Goal of the exercise: Should the entries contain pictures, leave them out and return exactly the lines from the first through the line holding "moved [50,489,792,777] ->".

(Change listing data)

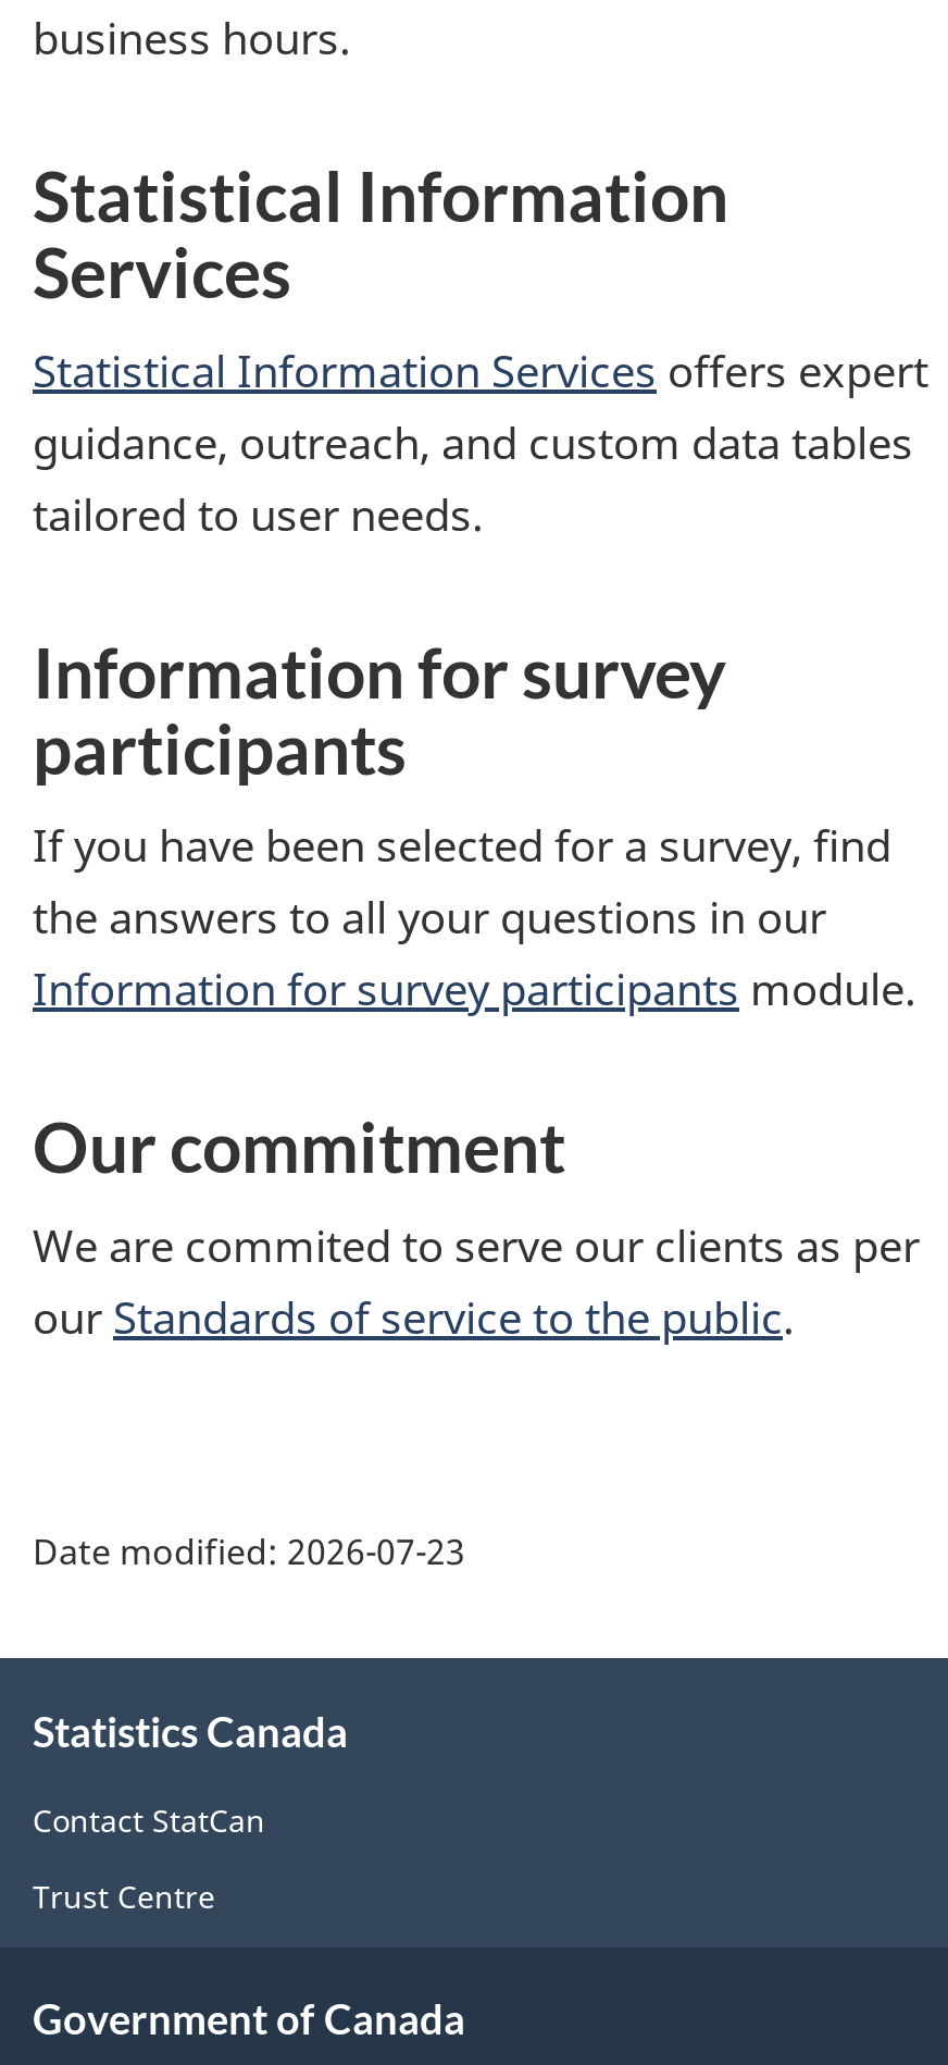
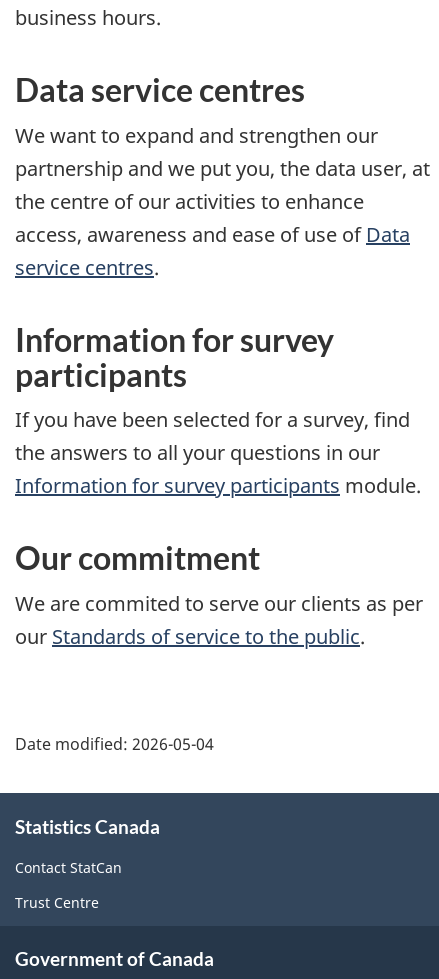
[33,153,928,544] Statistical Information | Services | Statistical Information Services offers expert | guidance, outreach, and custom data tables | tailored to user needs. -> [15,70,430,281] Data service centres | We want to expand and strengthen our | partnership and we put you, the data user, at | the centre of our activities to enhance | access, awareness and ease of use of Data | service centres.
[33,1529,465,1576] Date modified: 2026-07-23 -> [15,734,214,756] Date modified: 2026-05-04

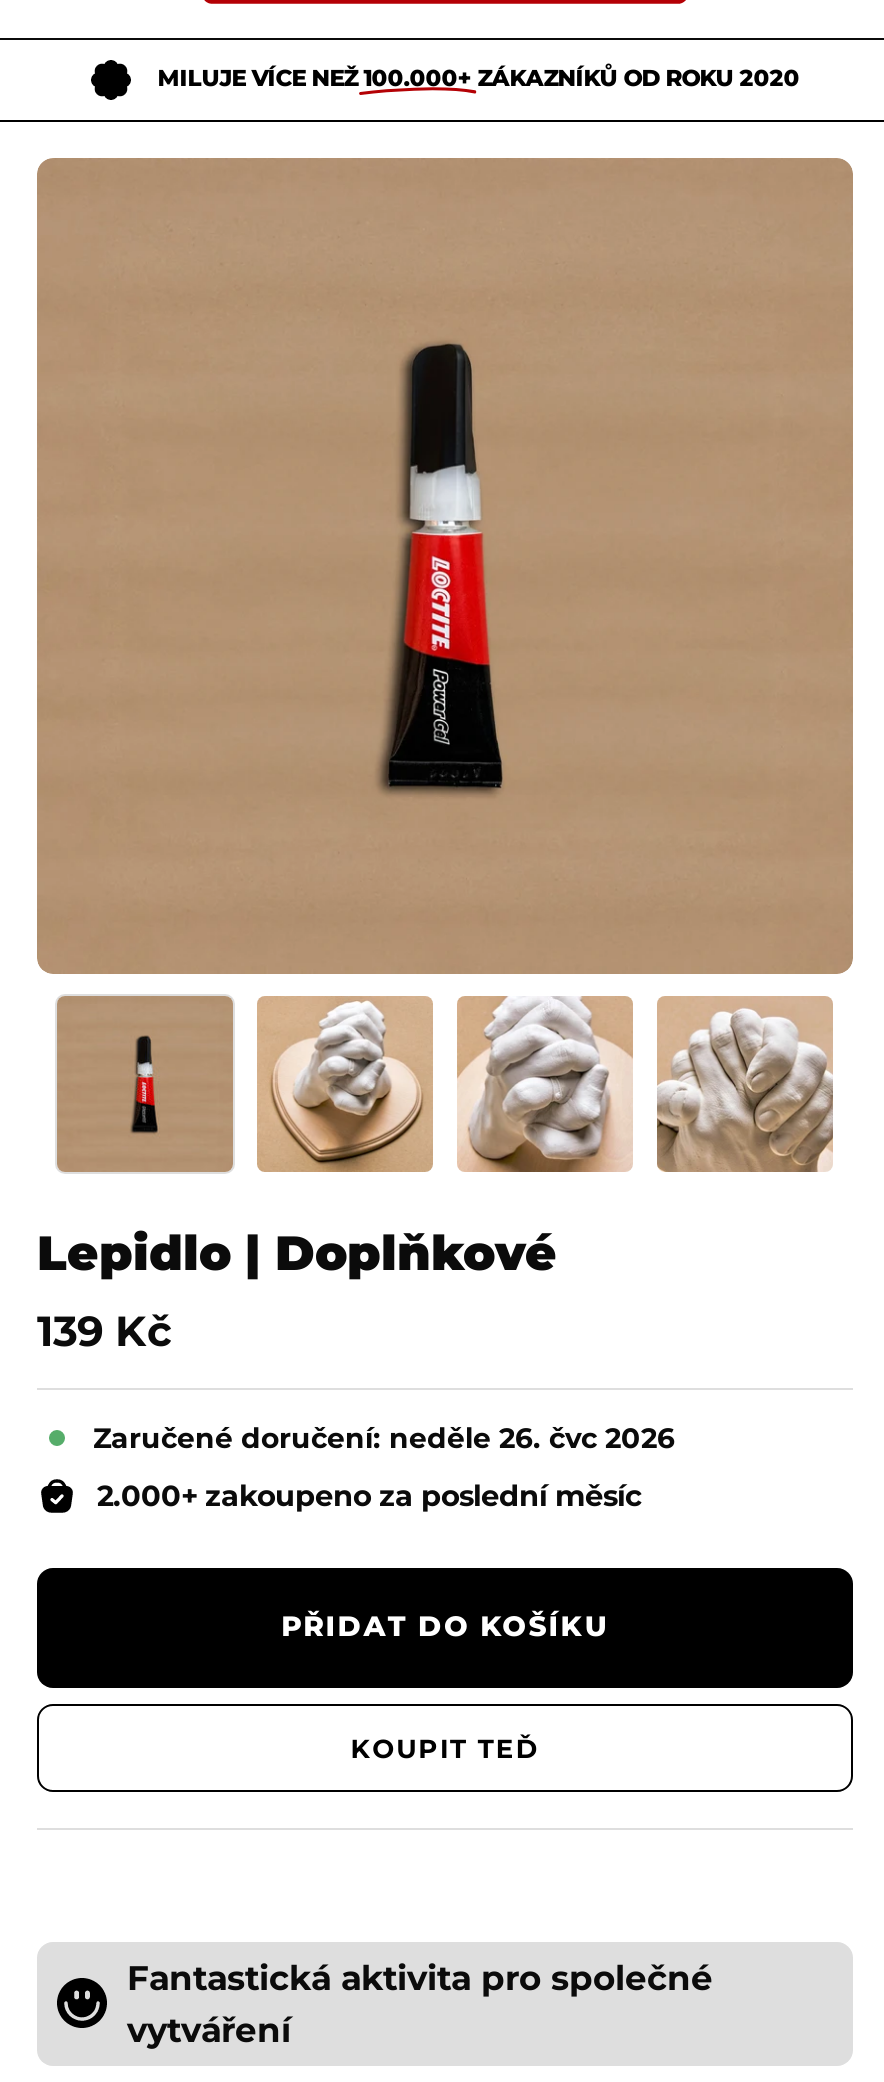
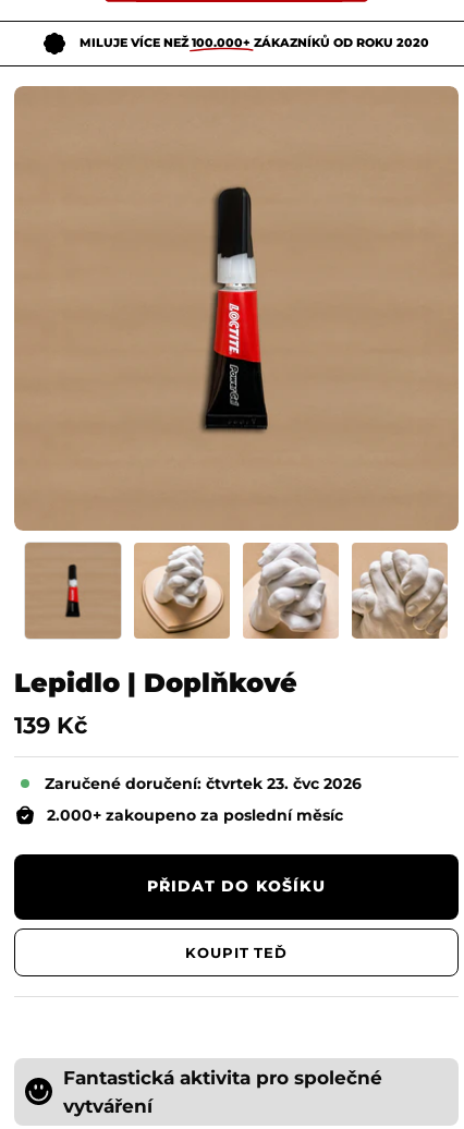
[93,1422,675,1454] Zaručené doručení: neděle 26. čvc 2026 -> [45,775,362,792] Zaručené doručení: čtvrtek 23. čvc 2026

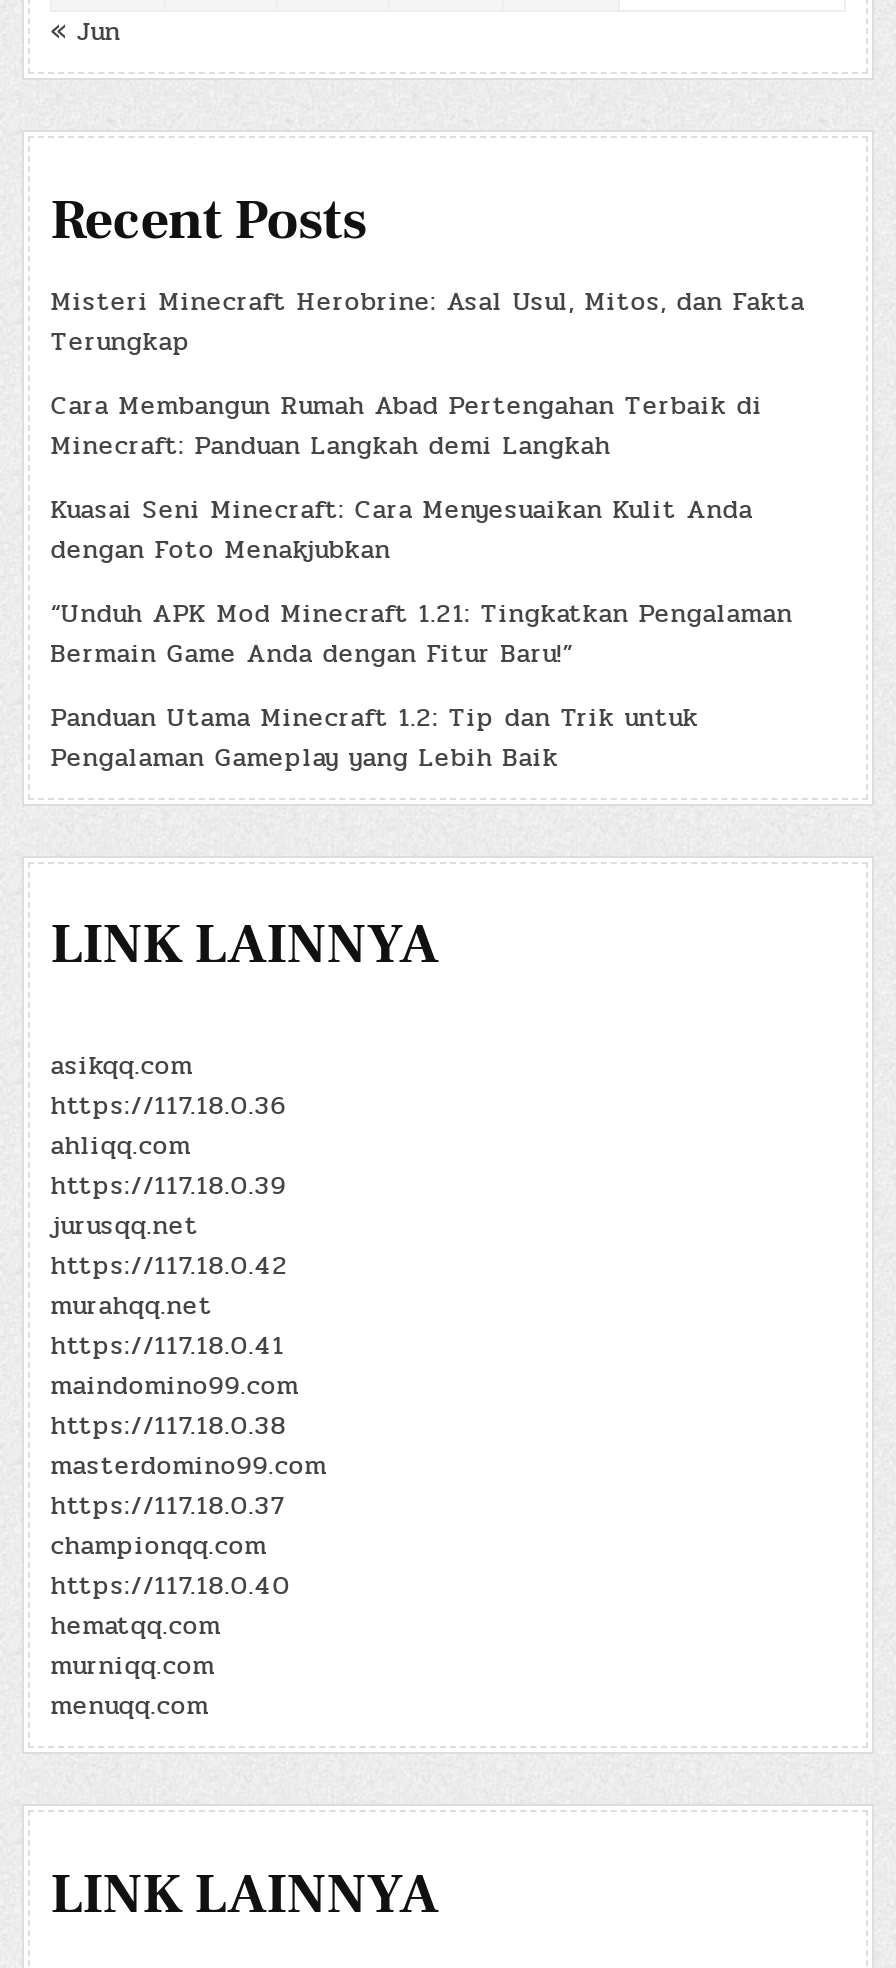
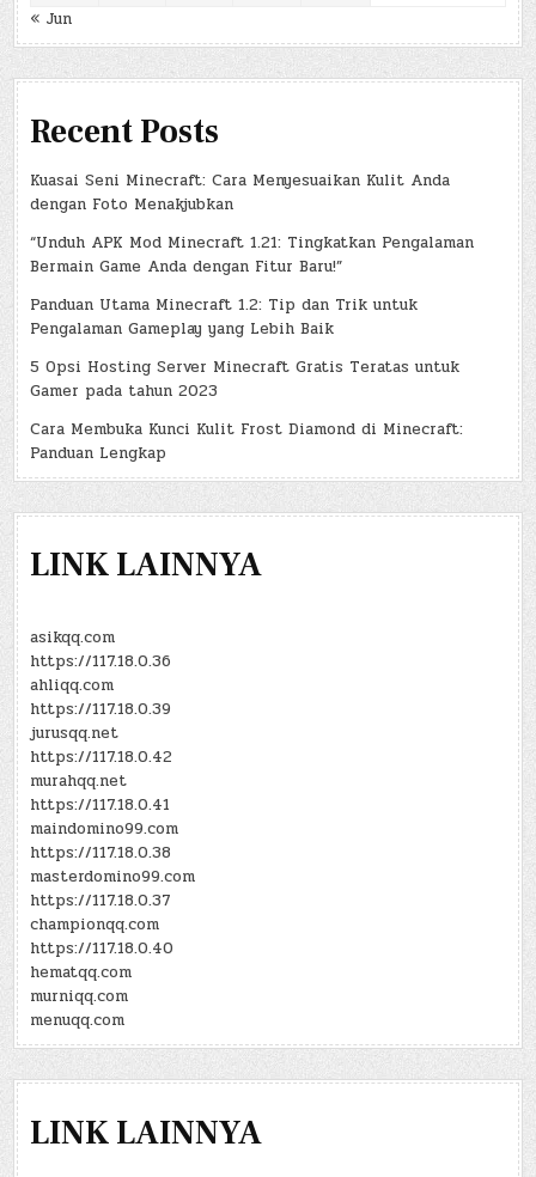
[50,281,804,465] Misteri Minecraft Herobrine: Asal Usul, Mitos, dan Fakta | Terungkap | Cara Membangun Rumah Abad Pertengahan Terbaik di | Minecraft: Panduan Langkah demi Langkah -> none
moved [50,489,792,777] -> [30,168,474,340]: Kuasai Seni Minecraft: Cara Menyesuaikan Kulit Anda | dengan Foto Menakjubkan | “Unduh APK Mod Minecraft 1.21: Tingkatkan Pengalaman | Bermain Game Anda dengan Fitur Baru!” | Panduan Utama Minecraft 1.2: Tip dan Trik untuk | Pengalaman Gameplay yang Lebih Baik
none -> [30,355,463,465] 5 Opsi Hosting Server Minecraft Gratis Teratas untuk | Gamer pada tahun 2023 | Cara Membuka Kunci Kulit Frost Diamond di Minecraft: | Panduan Lengkap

Expected answer:
[33,153,928,544] Statistical Information | Services | Statistical Information Services offers expert | guidance, outreach, and custom data tables | tailored to user needs. -> [15,70,430,281] Data service centres | We want to expand and strengthen our | partnership and we put you, the data user, at | the centre of our activities to enhance | access, awareness and ease of use of Data | service centres.
[33,1529,465,1576] Date modified: 2026-07-23 -> [15,734,214,756] Date modified: 2026-05-04

[93,1422,675,1454] Zaručené doručení: neděle 26. čvc 2026 -> [45,775,362,792] Zaručené doručení: čtvrtek 23. čvc 2026

[50,281,804,465] Misteri Minecraft Herobrine: Asal Usul, Mitos, dan Fakta | Terungkap | Cara Membangun Rumah Abad Pertengahan Terbaik di | Minecraft: Panduan Langkah demi Langkah -> none
moved [50,489,792,777] -> [30,168,474,340]: Kuasai Seni Minecraft: Cara Menyesuaikan Kulit Anda | dengan Foto Menakjubkan | “Unduh APK Mod Minecraft 1.21: Tingkatkan Pengalaman | Bermain Game Anda dengan Fitur Baru!” | Panduan Utama Minecraft 1.2: Tip dan Trik untuk | Pengalaman Gameplay yang Lebih Baik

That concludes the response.